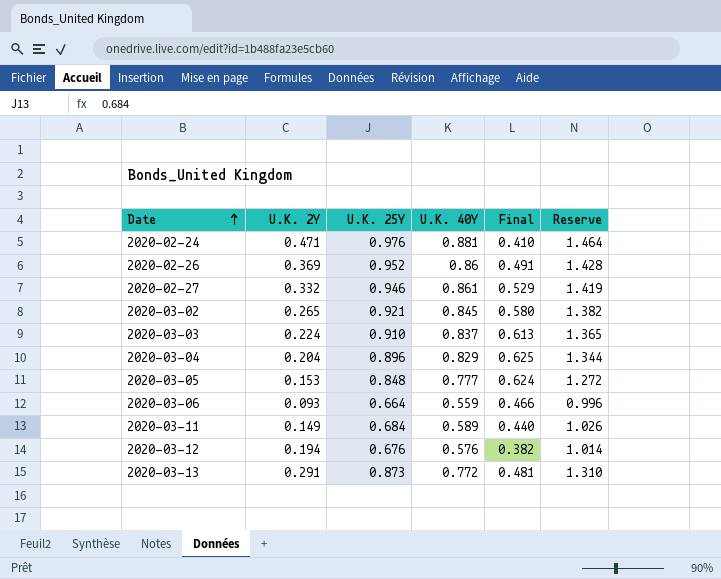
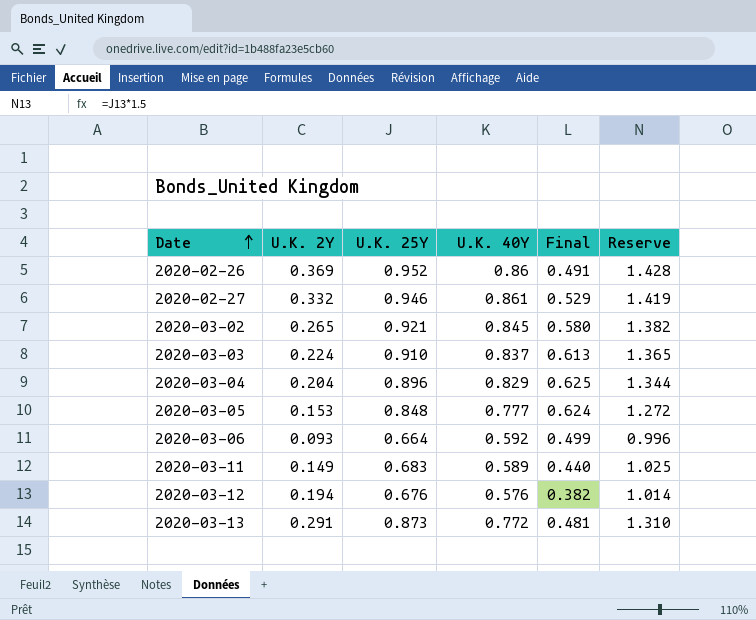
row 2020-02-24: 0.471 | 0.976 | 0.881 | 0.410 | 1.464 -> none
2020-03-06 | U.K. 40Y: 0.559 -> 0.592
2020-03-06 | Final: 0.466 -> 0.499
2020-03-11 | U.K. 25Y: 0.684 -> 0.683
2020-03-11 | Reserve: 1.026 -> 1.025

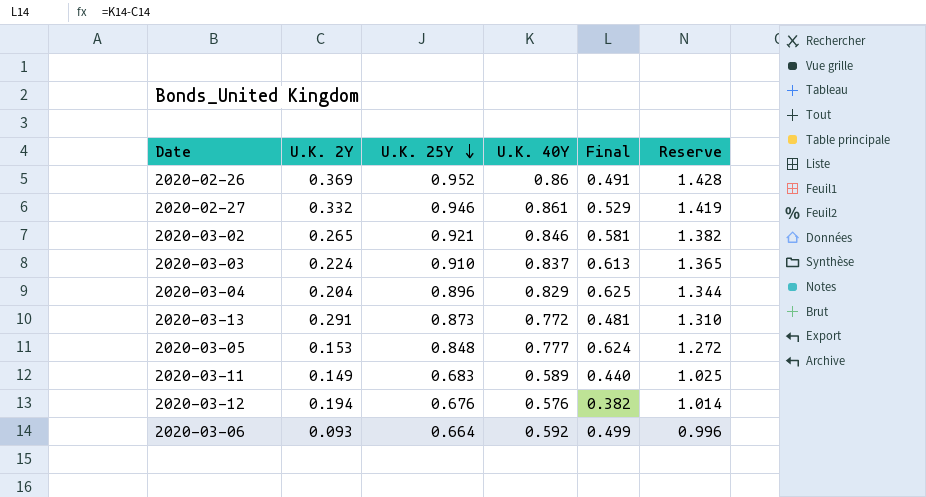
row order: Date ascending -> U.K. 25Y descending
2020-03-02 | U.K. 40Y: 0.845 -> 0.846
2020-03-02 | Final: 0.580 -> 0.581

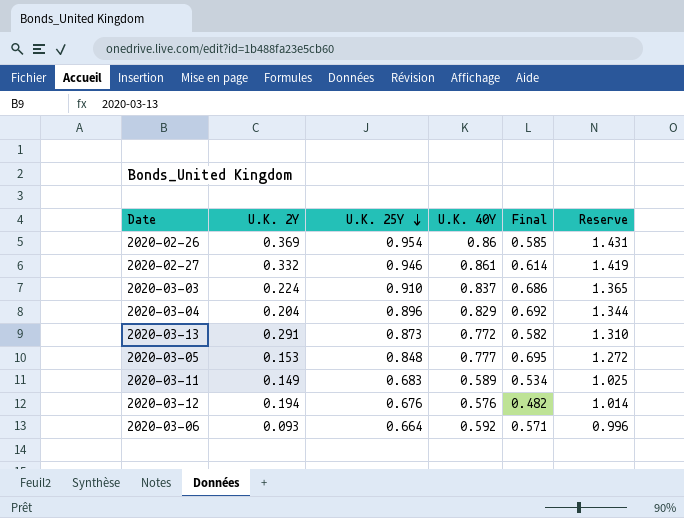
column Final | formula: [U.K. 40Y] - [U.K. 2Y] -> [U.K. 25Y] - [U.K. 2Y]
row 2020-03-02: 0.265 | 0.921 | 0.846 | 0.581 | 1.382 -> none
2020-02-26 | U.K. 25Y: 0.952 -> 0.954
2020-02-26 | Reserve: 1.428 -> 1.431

--

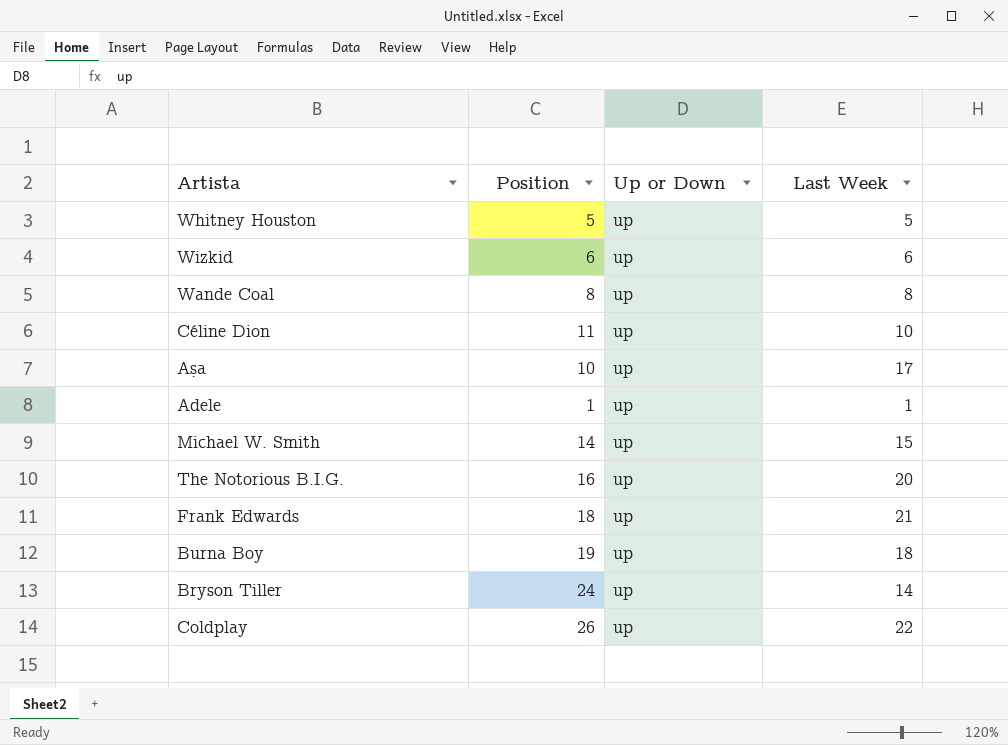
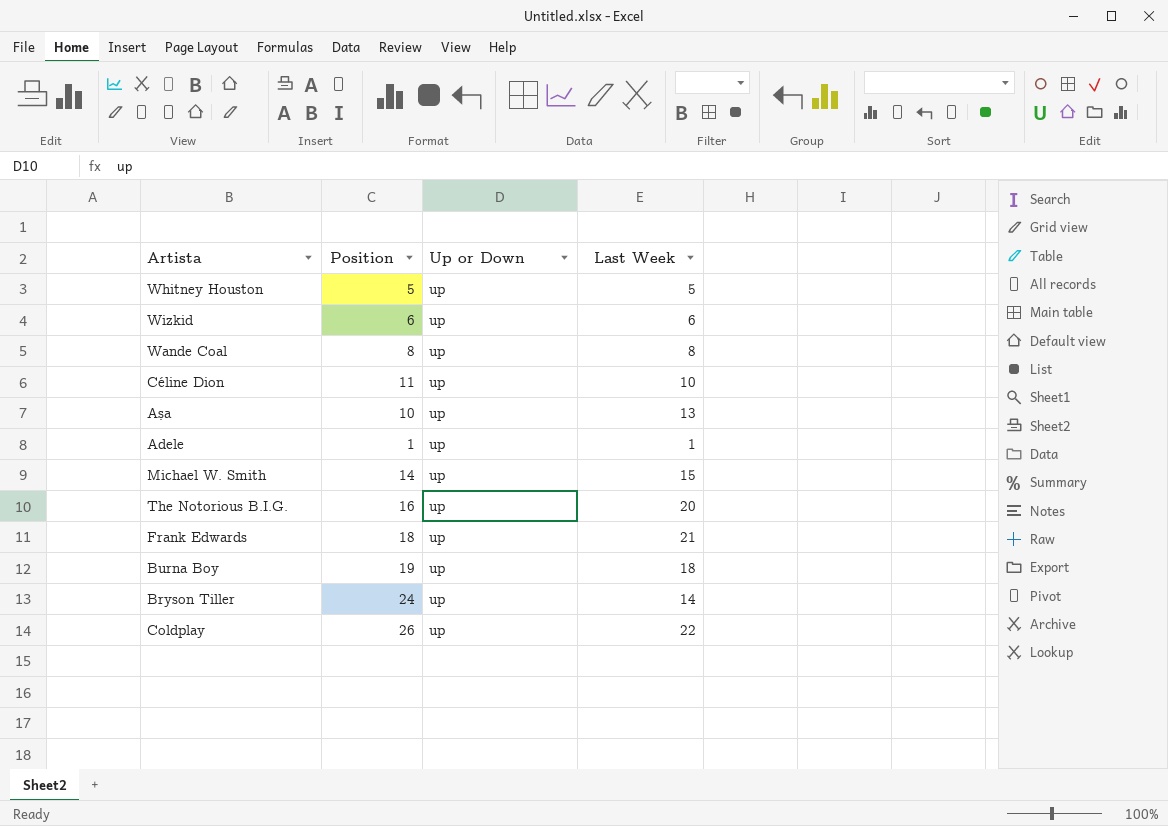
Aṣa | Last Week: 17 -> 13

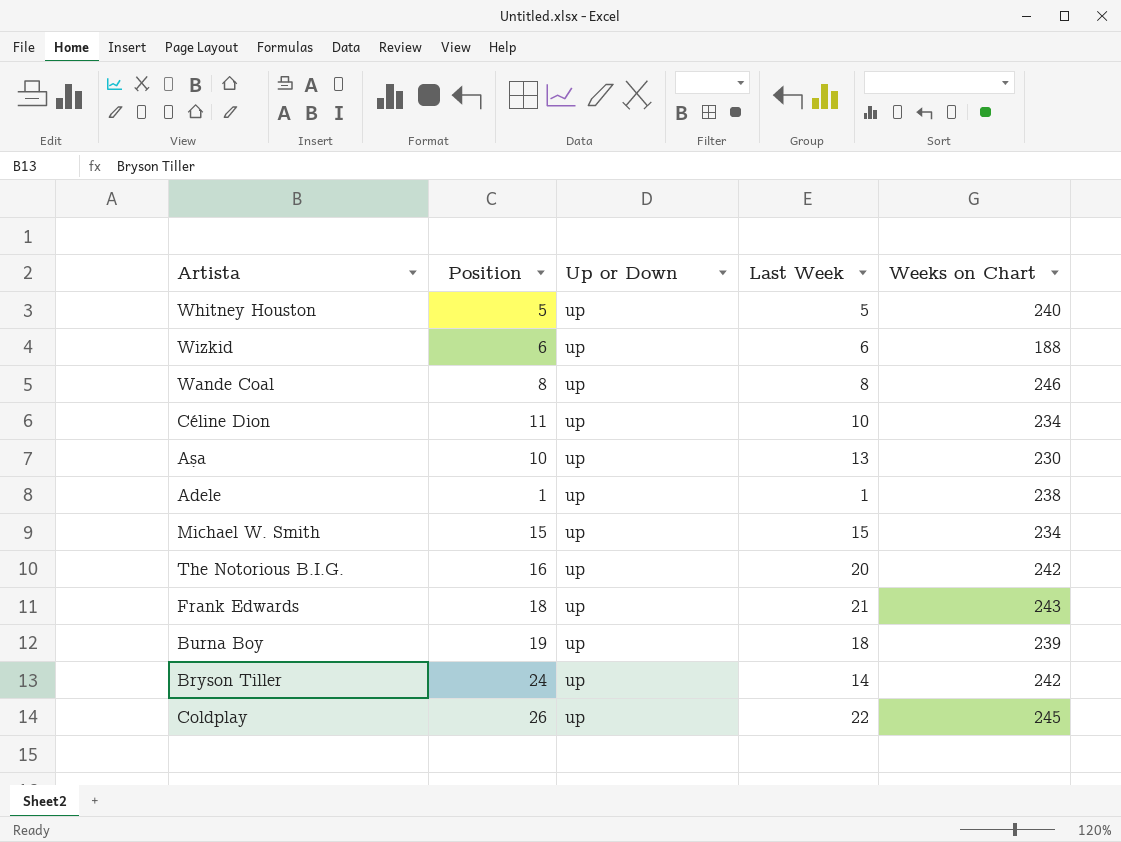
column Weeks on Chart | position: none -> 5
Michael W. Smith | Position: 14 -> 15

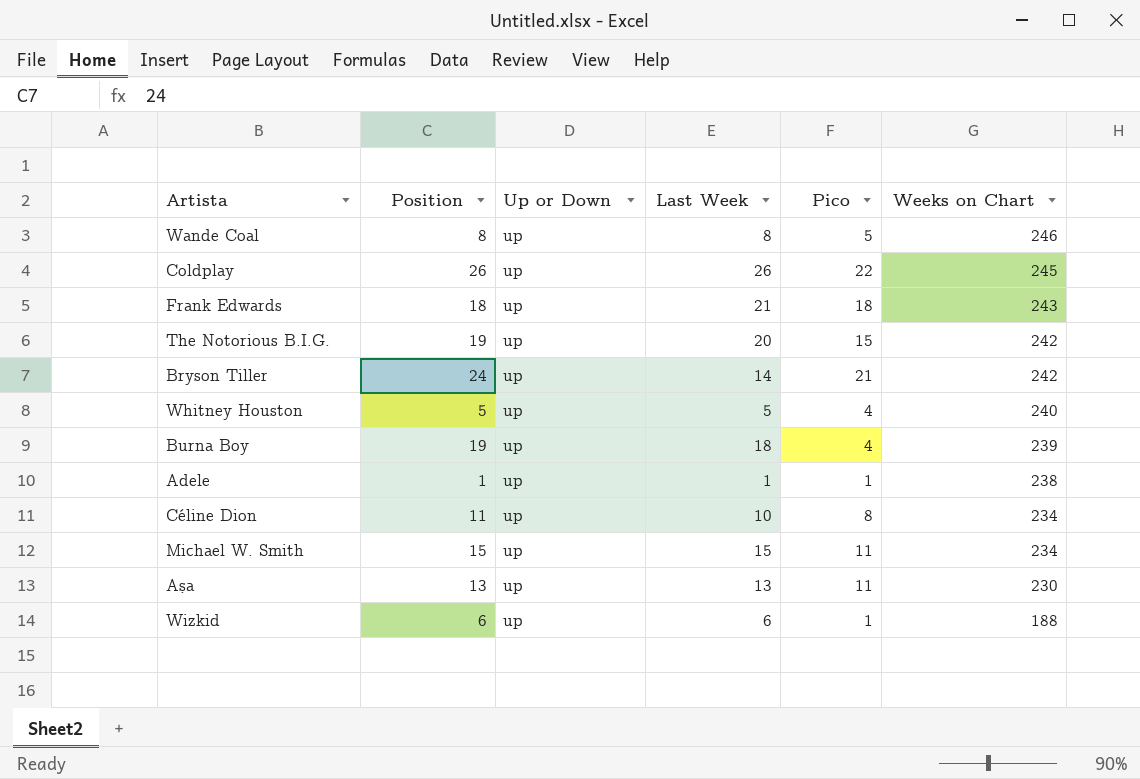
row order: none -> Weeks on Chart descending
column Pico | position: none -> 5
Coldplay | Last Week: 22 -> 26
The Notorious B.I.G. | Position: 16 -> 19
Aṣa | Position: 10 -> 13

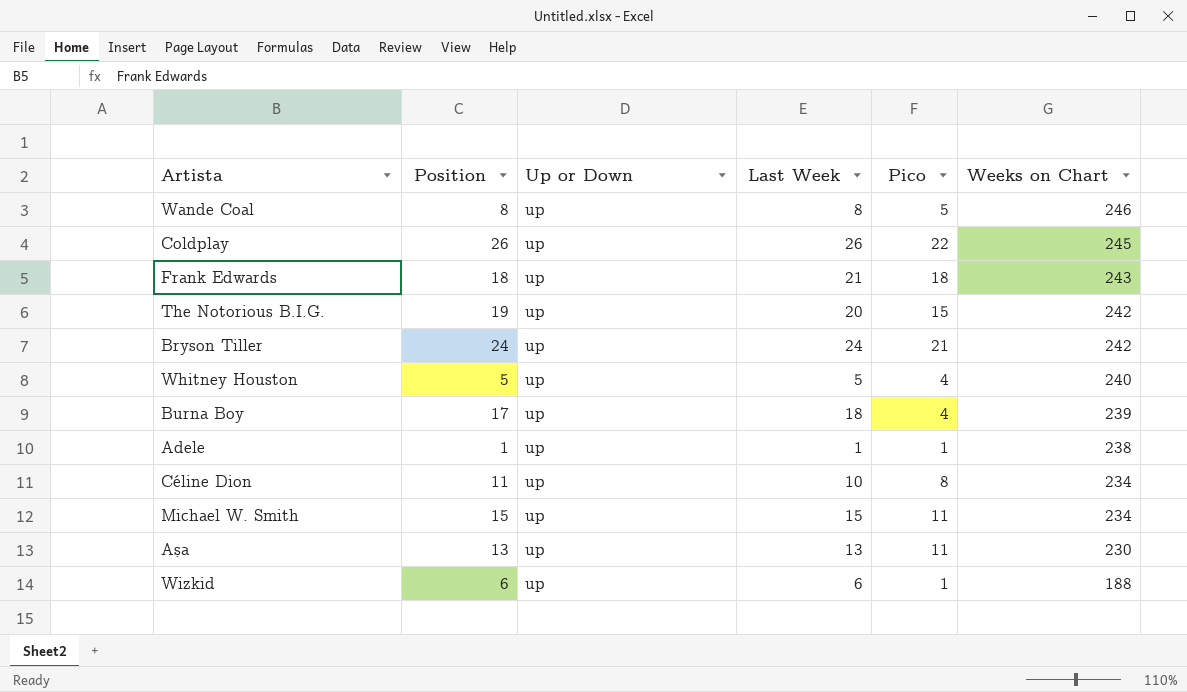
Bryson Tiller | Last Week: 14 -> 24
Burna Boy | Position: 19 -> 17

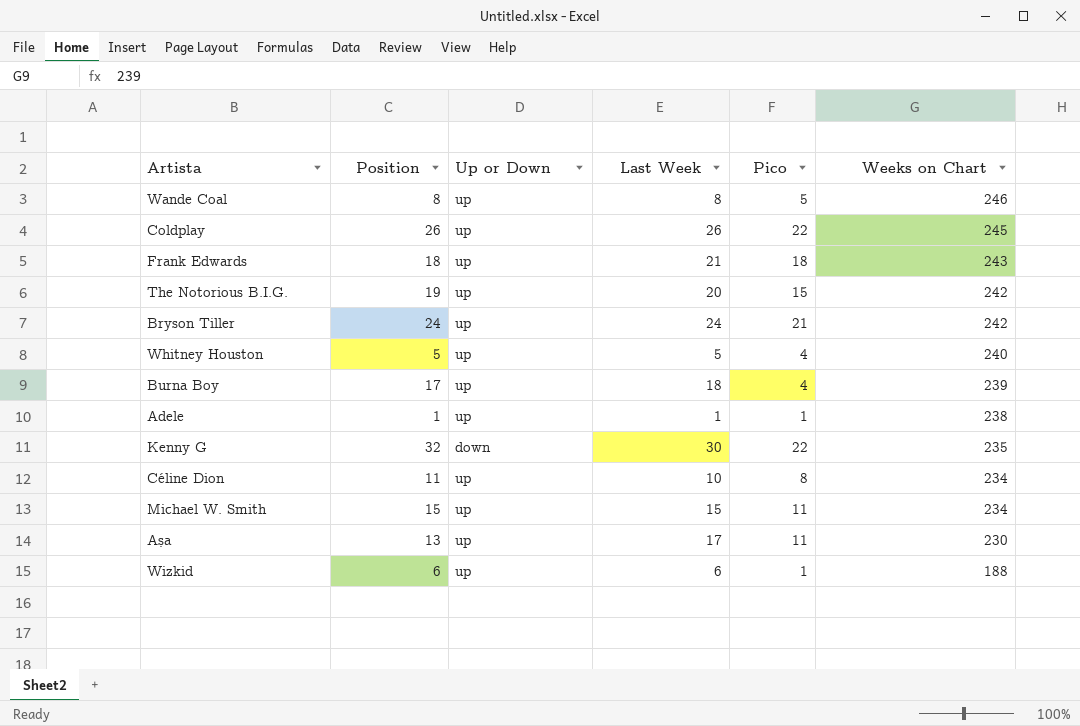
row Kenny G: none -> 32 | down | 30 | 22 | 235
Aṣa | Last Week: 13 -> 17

YOUR OBJECTIVE
Nothing but the lines from the one with "The Notorious B.I.G. | Position: 16 -> 19" to the one with "Aṣa | Last Week: 13 -> 17" above, both included, should be transcribed, exactly and without pictures.

OUTPUT OF THE TASK
The Notorious B.I.G. | Position: 16 -> 19
Aṣa | Position: 10 -> 13

Bryson Tiller | Last Week: 14 -> 24
Burna Boy | Position: 19 -> 17

row Kenny G: none -> 32 | down | 30 | 22 | 235
Aṣa | Last Week: 13 -> 17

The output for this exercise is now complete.